On a 16-gig RAM machine, the scraper can trigger about 90 posts to load (with full comments and replies) and save before the browser crashes due to running out of memory. This is a known issue with Patreon, where users cannot access very old posts because of how it handles pagination (infinite scrolling, which increases RAM consumption the more you scroll back). The scraper simply reaches that limit faster than you would manually. This is not an issue if the creator posts under that limit in a year, as the scraper offers the option to scrape by year. However, if the creator posts more than that in a year, you cannot access the older posts.

## Scripts

The following scripts are available via `npm run`:

- `start`: Runs the main scraper script ([`src/index.ts`](src/index.ts)).
- `login`: Runs the login script ([`src/login.js`](src/index.js)).
- `setup`: Installs dependencies and runs the login script.
- `clean`: Cleans the `dist` directory.
- `logout`: Deletes the `browser-data` directory.

## Project Structure

```plaintext
.
├── config.ts <- Set creator & other configurations
├── dist
│ └──
│ └── <- Output directory
└── src
├── index.ts <- Main scraper script
└── login.js <- Login script
```

## What is MHTML?

MHTML, short for MIME HTML, is a web page archive format used to combine resources that are typically represented by external links (such as images, scripts, and stylesheets) into a single file.

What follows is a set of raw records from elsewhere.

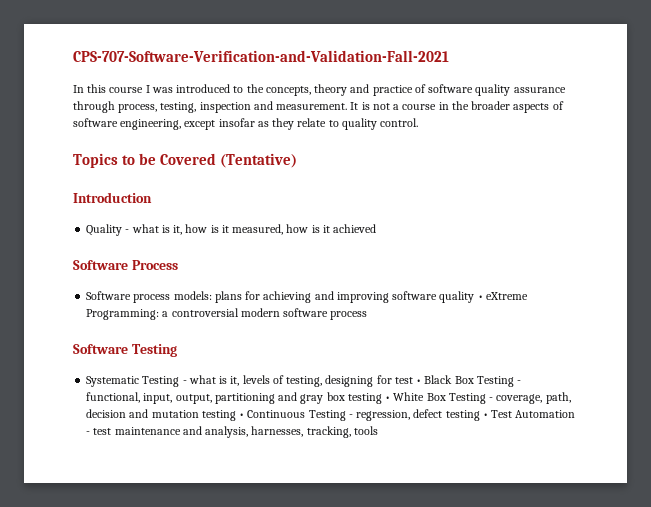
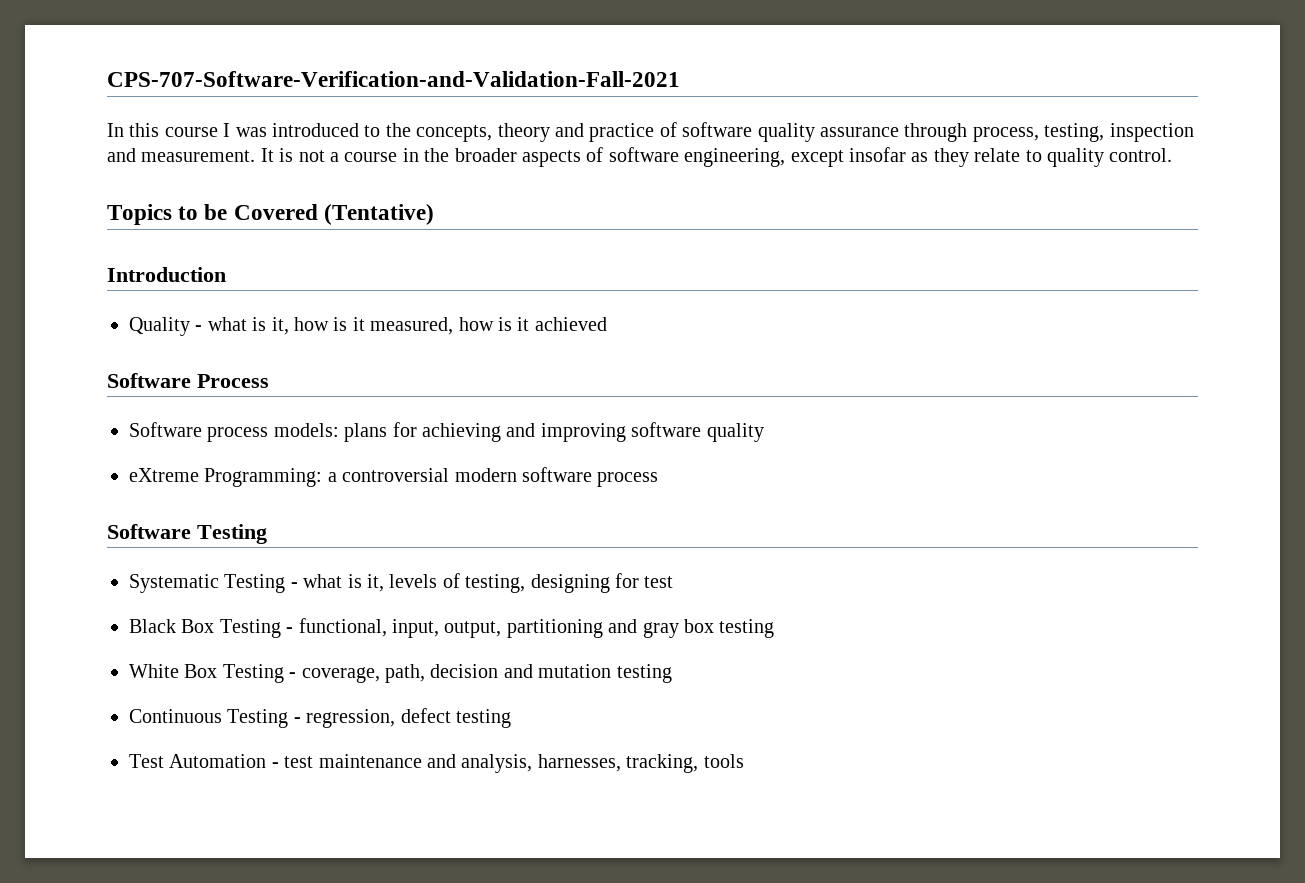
- Software process models: plans for achieving and improving software quality • eXtreme Programming: a controversial modern software process
+ Software process models: plans for achieving and improving software quality
+ eXtreme Programming: a controversial modern software process
- Systematic Testing - what is it, levels of testing, designing for test • Black Box Testing - functional, input, output, partitioning and gray box testing • White Box Testing - coverage, path, decision and mutation testing • Continuous Testing - regression, defect testing • Test Automation - test maintenance and analysis, harnesses, tracking, tools
+ Systematic Testing - what is it, levels of testing, designing for test
+ Black Box Testing - functional, input, output, partitioning and gray box testing
+ White Box Testing - coverage, path, decision and mutation testing
+ Continuous Testing - regression, defect testing
+ Test Automation - test maintenance and analysis, harnesses, tracking, tools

This format is useful for saving web pages for offline viewing or archiving purposes because everything that makes up the web page is stored in a single file.

This script takes advantage of the MHTML format so that there's no need to build a new UI to view the scraped data. You can simply open the `.mhtml` file in a web browser to view the content as if you were viewing the Patreon page online.

## Maintenance

Some anticipated issues in the future:

- Patreon changing their website structure.
- Library used for browser stealth no longer working.

If you encounter any issues, feel free to open an issue or help fix it.

## Is This Safe?

Yes. All the script does in essence is trigger dynamic contents to load and then save the page for offline viewing. Just ask AI about the code if you're unsure.

## License

This project is licensed under the ISC License.